CSE143 Notes for Friday, 10/21/05

I began by reviewing the concept of interfaces. I mentioned that the basic idea is to specify a certain set of behaviors without specifying how those behaviors are implemented. As an example, I asked people to think about sorting a list of items. We can put numbers into sorted order and we can put words into sorted order. But can we sort absolutely anything? The answer is no. Not every kind of data has an ordering to it.

So then I turned to a specific class to think about how this might work. I said to consider the String class. It has a boolean method called "equals" that allows you to test whether two Strings are equal. But how would we find out if one String is less than another or greater than another? We might imagine having boolean methods like "less" or "greater", but instead the String class has a single compareTo method. Given a couple of Strings:

        String str1 = "hello";
        String str2 = "there";

You can imagine asking for:

        str1.compareTo(str2)

or asking for:

        str2.compareTo(str1)

What kind of value should compareTo return? It can't be boolean because there are three possible answers (less, equal, greater). Someone suggested that it could return an integer and that we could decide that -1 means "less", that 0 means "equal" and that 1 means "greater". This is very close to how it actually works, except for the fact that Sun decided to give the implementor of compareTo a little more flexibility in what value to return. The rule in Java is that:

if compareTo returns a negative integer, we interpret it to mean "less"
if compareTo returns 0, we interpret it to mean "equal"
if compareTo returns a positive integer, we interpret it to mean "greater"

Exactly what negative or positive integer is returned is left up to the person who implements the class. In the case of String, the method returns the difference between the character values of the first two characters that differ in the Strings (in the example, str1.compareTo(str2) returns ('h' - 't'), which equals -12, indicating that "hello" is less than "there").

The use of an integer compareTo method to return ordering information is a standard convention used throughout the Java class libraries. But since not all data can be ordered, not every class has a compareTo method. So how do we describe the subset of Java classes that have such a method? This is where interfaces come in.

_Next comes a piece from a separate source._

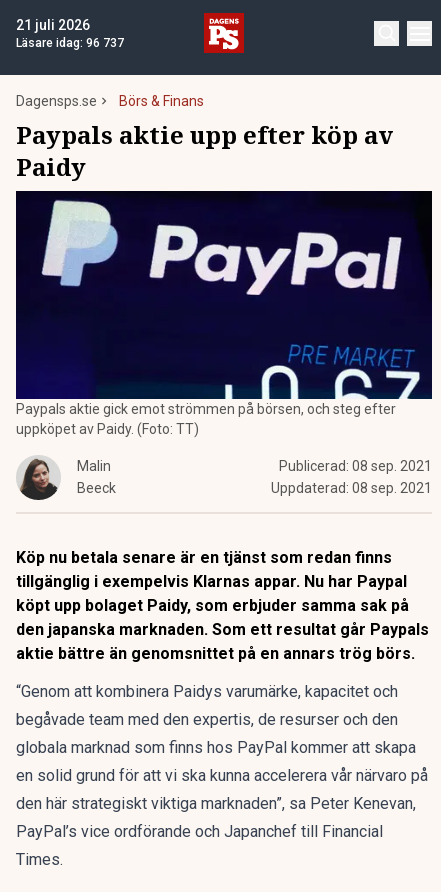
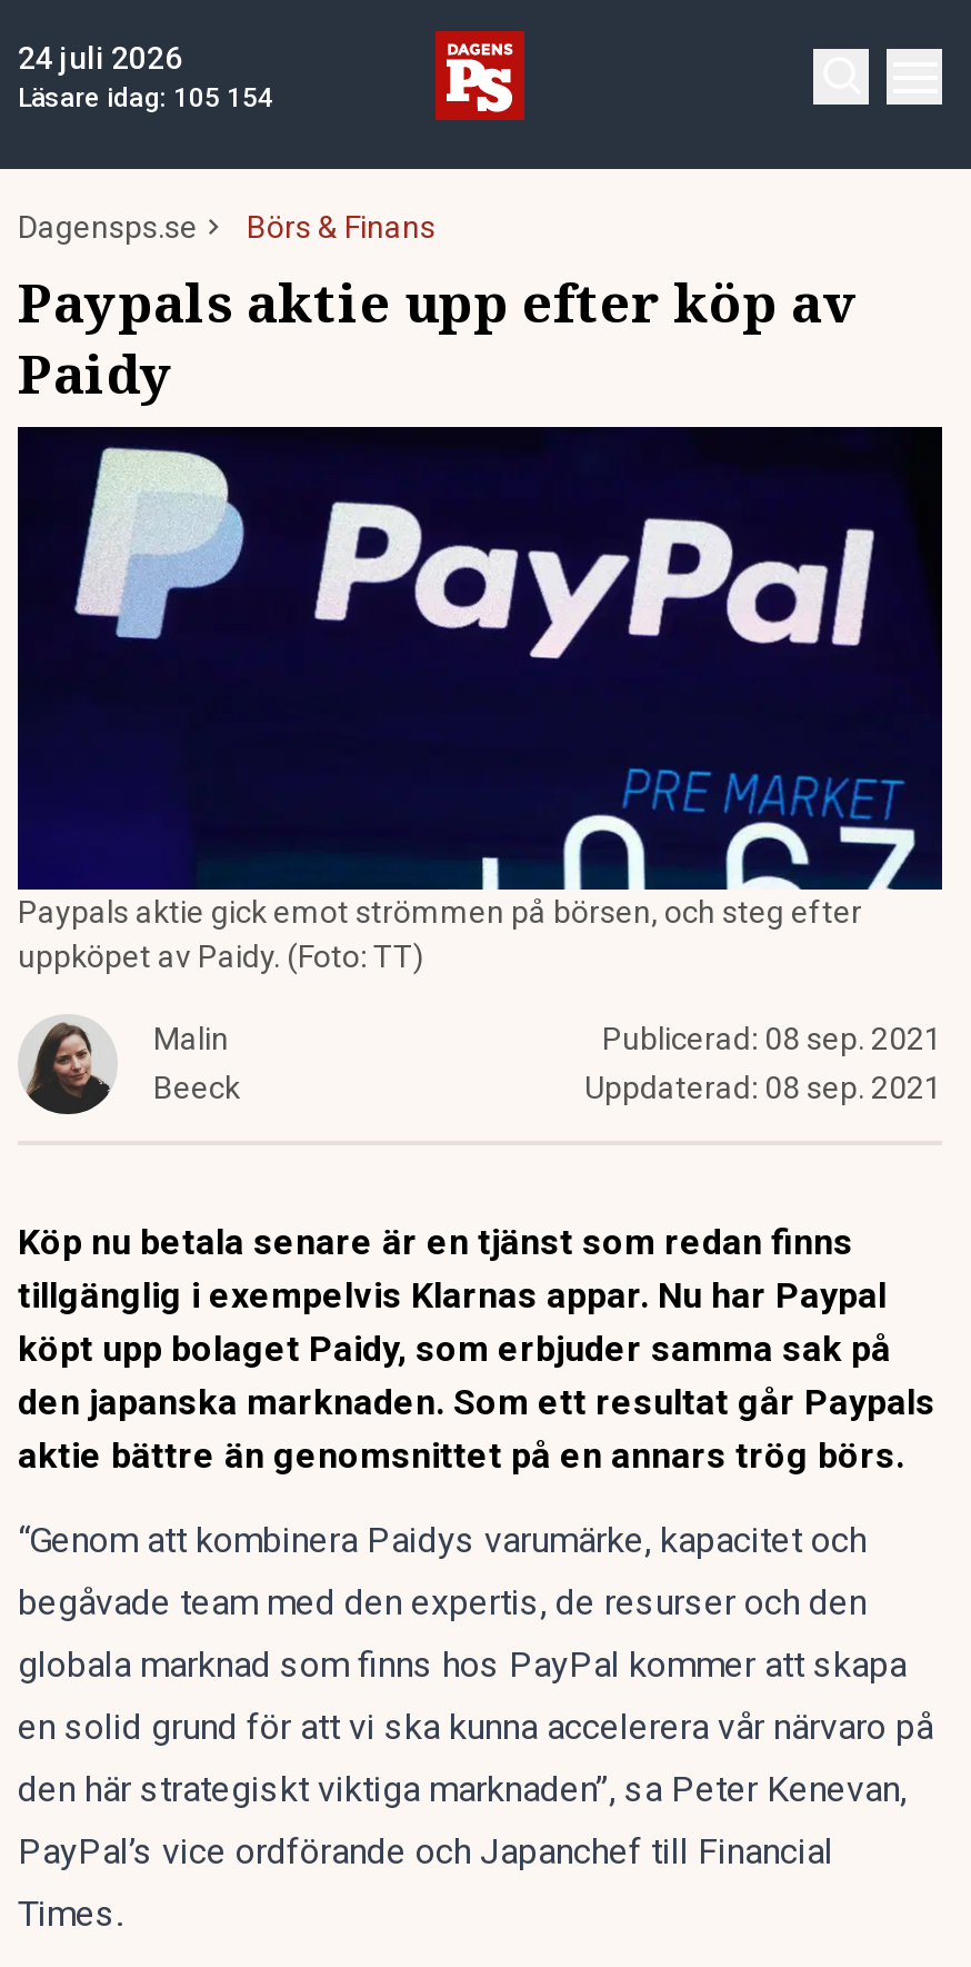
[16,17,90,33] 21 juli 2026 -> [18,40,182,76] 24 juli 2026
[16,36,124,50] Läsare idag: 96 737 -> [18,82,273,113] Läsare idag: 105 154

There is an interface in Java known as the Comparable interface. Some people pronounce it as "come-pair-a-bull" and some people pronounce it as "comp-ra-bull". Either pronunciation is okay. The interface contains a single method called compareTo.

        public interface Comparable<T> {
            public int compareTo(T other);
        }

Notice that this is a generic declaration using "T" to stand for "Type". And notice that we have just a method header for compareTo. Instead of a method body that would be enclosed in curly braces we have just a semicolon. That's because an interface indicates that the method should exist, but doesn't say how it is implemented.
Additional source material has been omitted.